Ese relato contenía un mensaje que, a mi edad, no llegaba a captar. Por eso mi abuelo,

después de una breve pausa, añadió:

—Martín, quiero que recuerdes lo que voy a decirte, porque es algo muy importante: el

tiempo pasa con mucha rapidez, y los seres vivos: las personas, los animales, las plantas...,

también tu rosa, claro, nacemos, vivimos y al final morimos. Disfruta todo lo que puedas de los

momentos que pases con tu rosa. Mírala, huélela, tócala, háblale... Dile que la quieres. Nunca

están de más las palabras bonitas, si expresan lo que sentimos.

La rosa había abierto por completo sus pétalos y lucía toda su belleza. Yo me pasaba

horas mirándola, oliéndola, tocándola, hablándole… También pasaba mucho tiempo con mi

abuelo, sentado en su cama, escuchando sus historias.

A menudo me acuerdo de algo que me dijo antes de morir:

—Siempre podrás hablar conmigo, Martín. De alguna manera, las personas a las que

queremos nunca dejan de estar a nuestro lado.

—¡Pero no será lo mismo! —respondí—. No podré abrazarte, ni te veré, ni oiré tu voz...
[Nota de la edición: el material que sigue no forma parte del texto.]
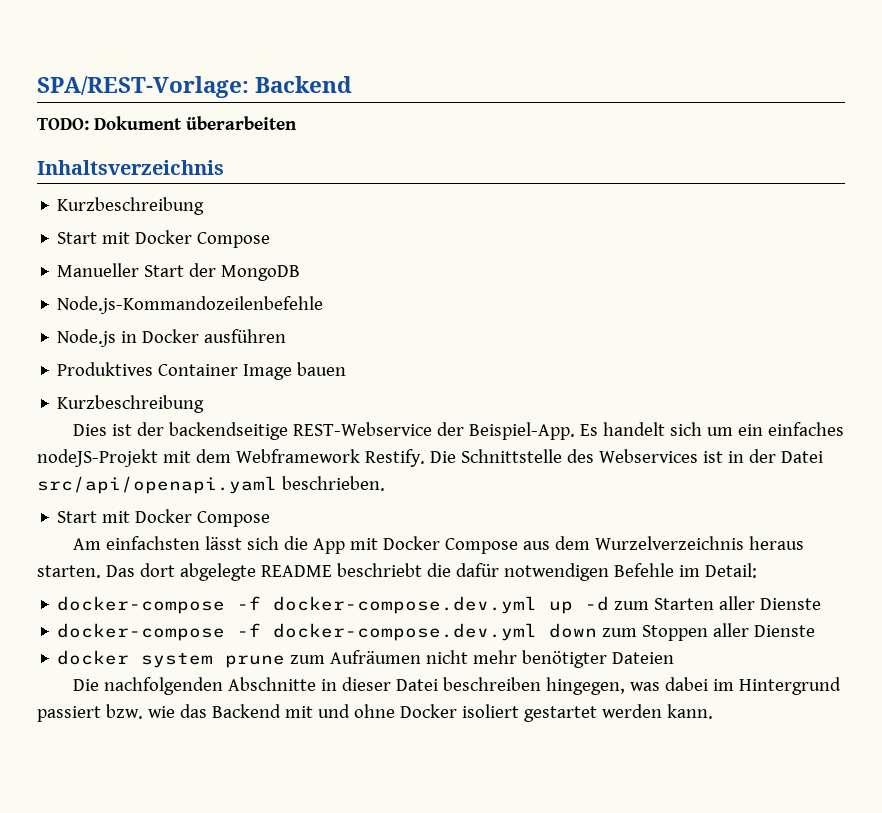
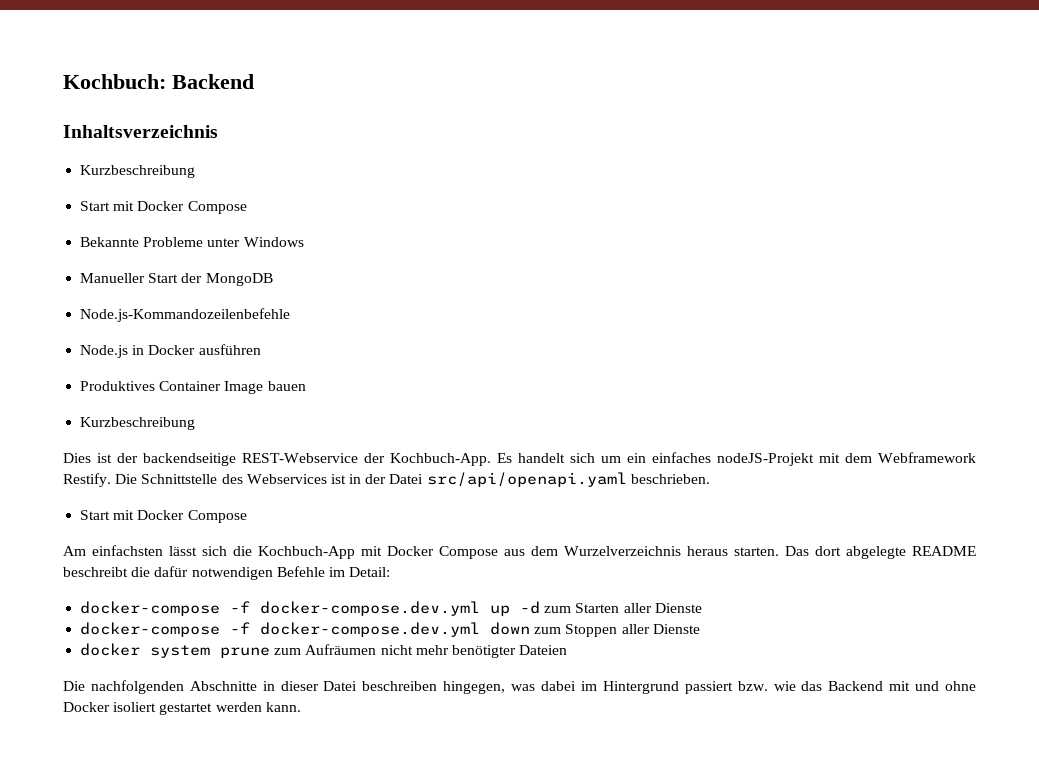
[37,76,353,98] [37,116,297,130] SPA/REST-Vorlage: Backend // TODO: Dokument überarbeiten -> [63,74,254,89] Kochbuch: Backend
(271, 240) none -> [80,237,304,247] // Bekannte Probleme unter Windows
[469,422,576,440] Beispiel-App. -> [390,453,491,466] Kochbuch-App.
[313,538,346,554] App -> [258,546,355,559] Kochbuch-App
[336,563,422,577] beschriebt -> [63,567,128,577] beschreibt

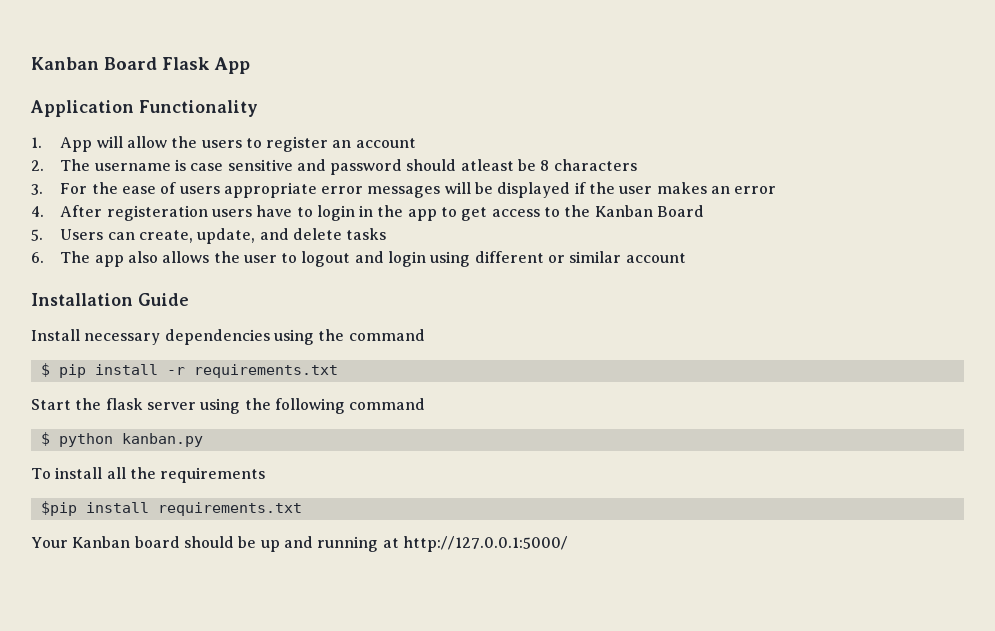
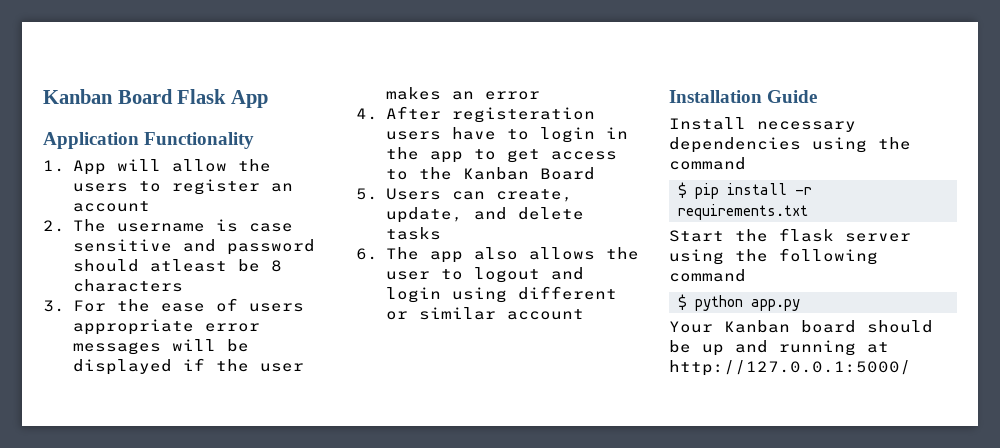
[121,433,203,447] [31,467,266,483] [40,501,302,516] kanban.py // To install all the requirements // $pip install requirements.txt -> [751,299,800,311] app.py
—Es verdad..., no será igual, pero cada vez que salgas al jardín acudirán a ti imágenes,

sensaciones, sentimientos, palabras, olores, que harán que no me olvides. Yo viviré a través de

tus recuerdos. Si cuidas las plantas, si las podas, las riegas, abonas la tierra... si las quieres, la

próxima primavera volverán a florecer. La vida, pese a todo, continuará y tú seguirás tu

camino.

Siempre me he ocupado del jardín de mis abuelos. Cuando fui mayor y me casé, la casa

de mis abuelos fue nuestra casa, de mi mujer y mía, y de los tres hijos que tuvimos. Me

gustaba mucho enseñar a mis hijos a cuidar las plantas y, sobre todo, contarles historias. Al

acabarse los cuentos, a menudo me miraban incrédulos y decían:

—¡Sí, hombre...! ¡Esta historia te la has inventado!

Y yo, muy serio, contestaba:

—Lo que os he contado es tan cierto como que dos y dos son siete.